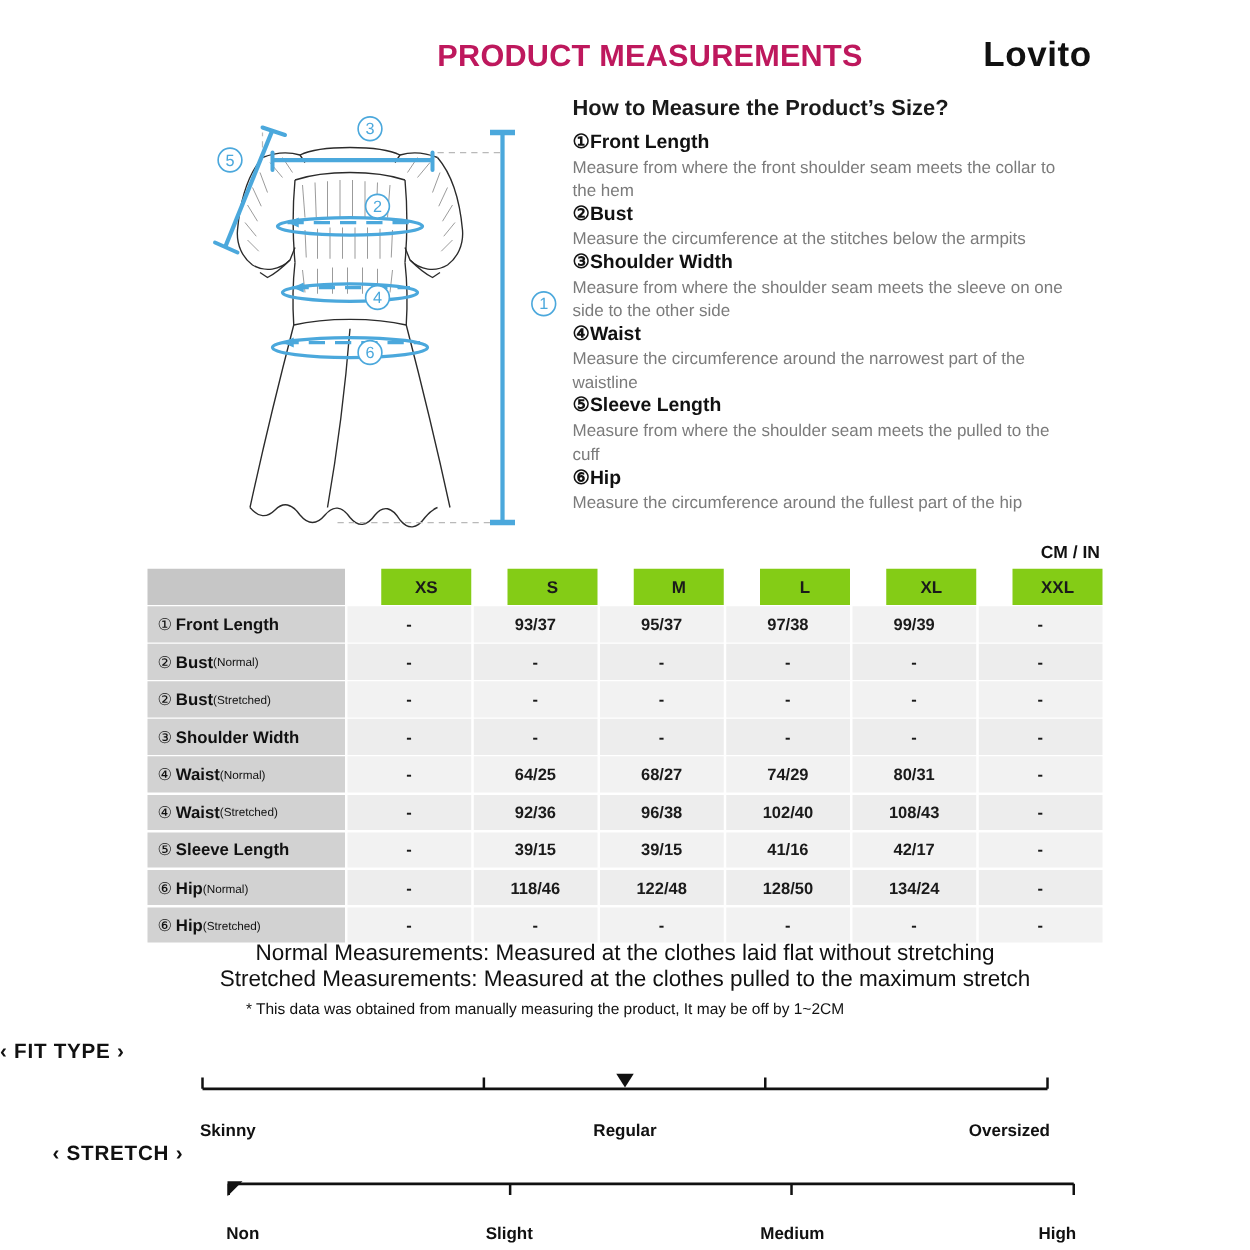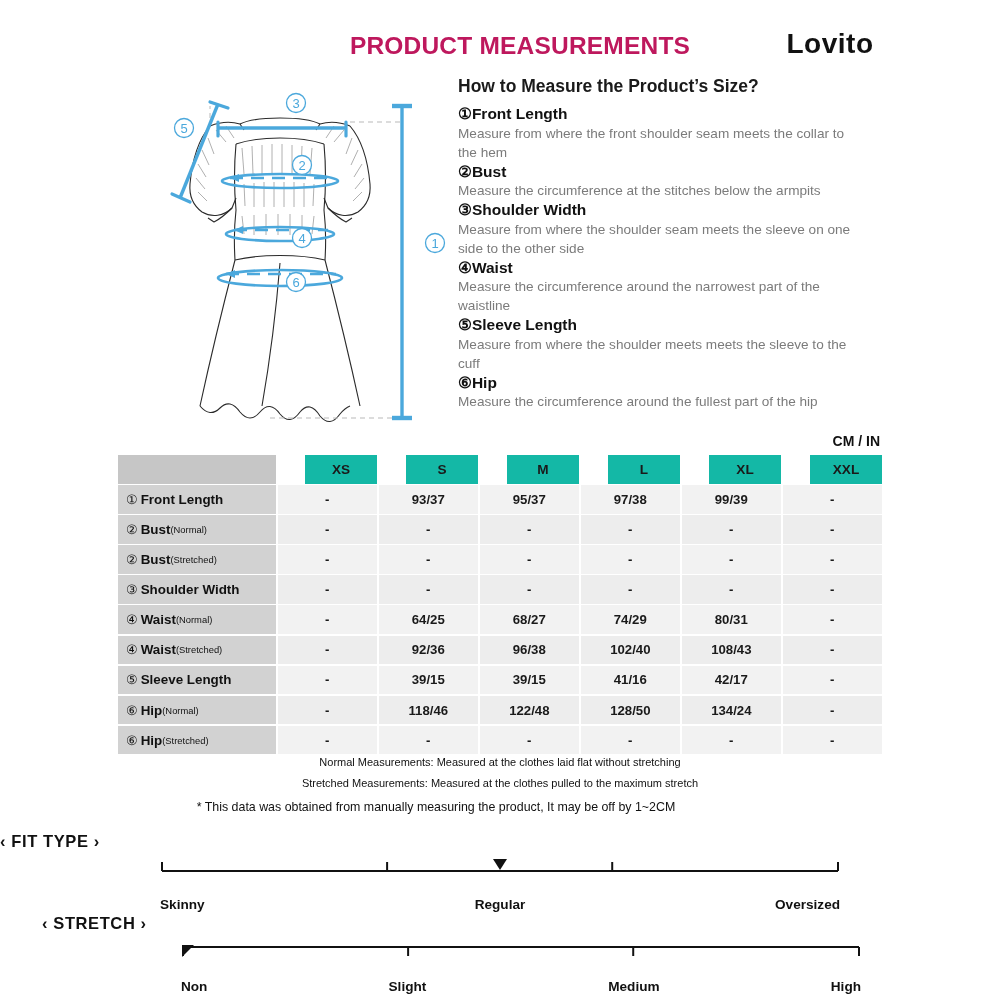--- a/index.html
+++ b/index.html
@@ -62,29 +62,29 @@
     font-size: 13.4px; font-weight: bold; color: #111;
     white-space: nowrap;
   }
   .trow.head .lab { background: #c6c6c6; }
   .trow .cell {
     flex: 1 1 0; margin-left: 1.6px;
     background: #f2f2f2;
     display: flex; align-items: center; justify-content: center;
     font-size: 13.2px; font-weight: bold; color: #1a1a1a;
   }
-  .trow.head .cell { background: #14b8a6; font-size: 13.6px; margin-left: 29px; }
+  .trow.head .cell { background: #84cc16; font-size: 13.6px; margin-left: 29px; }
   .trow.alt .cell { background: #ededed; }
   .circ-num { font-size: 13px; font-weight: normal; margin-right: 3px; }
   .sub { font-size: 9.4px; font-weight: normal; vertical-align: baseline; }
 
   
   .note1 {
     position: absolute; left: 0; top: 752px; width: 1000px;
-    text-align: center; font-size: 11px; color: #111; line-height: 21px;
+    text-align: center; font-size: 18px; color: #111; line-height: 21px;
     font-weight: normal;
   }
   .note2 {
     position: absolute; left: 0; top: 800px; width: 872px;
     text-align: center; font-size: 12.4px; color: #111;
   }
 
   
   .scale-wrap { position: absolute; left: 0; width: 1000px; }
   .scale-title {
@@ -246,21 +246,21 @@
   <div>
     <div class="ins-head"><span>③</span><span>Shoulder Width</span></div>
     <div class="ins-body">Measure from where the shoulder seam meets the sleeve on one side to the other side</div>
   </div>
   <div>
     <div class="ins-head"><span>④</span><span>Waist</span></div>
     <div class="ins-body">Measure the circumference around the narrowest part of the waistline</div>
   </div>
   <div>
     <div class="ins-head"><span>⑤</span><span>Sleeve Length</span></div>
-    <div class="ins-body">Measure from where the shoulder meets meets the sleeve to the cuff</div>
+    <div class="ins-body">Measure from where the shoulder seam meets the pulled to the cuff</div>
   </div>
   <div>
     <div class="ins-head"><span>⑥</span><span>Hip</span></div>
     <div class="ins-body">Measure the circumference around the fullest part of the hip</div>
   </div>
 </div>
 
 <div class="cmin">CM / IN</div>
 
 <div class="table" id="size-table">

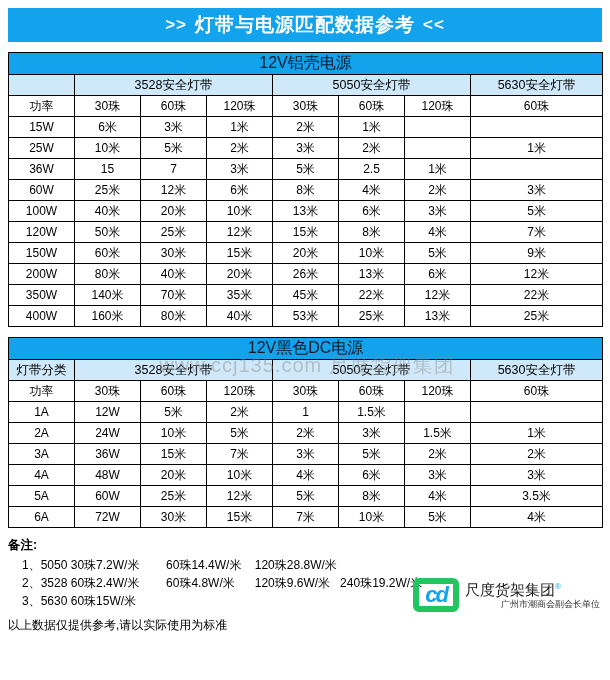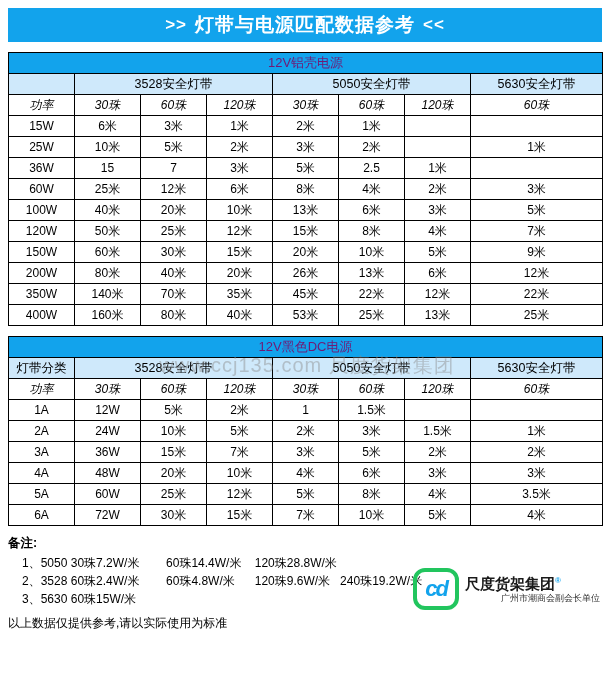--- a/index.html
+++ b/index.html
@@ -42,35 +42,34 @@
     border: 1px solid #000;
     text-align: center;
     vertical-align: middle;
     height: 21px;
     padding: 0;
     font-weight: normal;
     background: #ffffff;
   }
   .title-cell {
     background: #12a3ec !important;
-    color: #701a75;
-    font-weight: bold;
-    font-size: 13px;
+    color: #0f172a;
+    font-weight: bold;
+    font-size: 16px;
     height: 24px;
   }
   .grp {
     background: #cfe9fb !important;
     font-weight: bold;
     font-size: 12.5px;
     height: 22px;
   }
   .hdr {
     font-weight: bold;
     font-size: 12px;
-    font-style: italic;
   }
   .rowlbl { font-weight: bold; }
 
   .spacer { height: 10px; }
 
   
   .watermark {
     position: absolute;
     left: 4px; right: 0;
     top: 352px;
@@ -97,34 +96,34 @@
 
   
   .logo {
     position: absolute;
     right: 2px;
     bottom: 2px;
     display: flex;
     align-items: center;
   }
   .logo-mark {
-    width: 46px; height: 42px;
-    border: 4px solid #22c55e;
-    border-radius: 12px;
+    width: 46px; height: 34px;
+    border: 6px solid #22c55e;
+    border-radius: 6px;
     color: #12a3ec;
     font-size: 22px;
     font-weight: bold;
     font-style: italic;
     display: flex;
     align-items: center;
     justify-content: center;
     letter-spacing: -2px;
   }
   .logo-text { margin-left: 6px; line-height: 14px; }
-  .logo-text .lt1 { font-size: 15px; font-weight: bold; color: #1a1a1a; }
+  .logo-text .lt1 { font-size: 15px; font-weight: normal; color: #1a1a1a; }
   .logo-text .lt2 { font-size: 9px; color: #333; margin-left: 36px; }
   .logo-reg { font-size: 8px; vertical-align: super; color: #12a3ec; }
 </style>
 </head>
 <body>
 
 <div id="page">
 
   <div class="banner">
     <span class="arrows">&gt;&gt;</span>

- [Your goal]
Count how many lines of the records hold the string "cell"; the answer is that number alone.

- [Response box]
5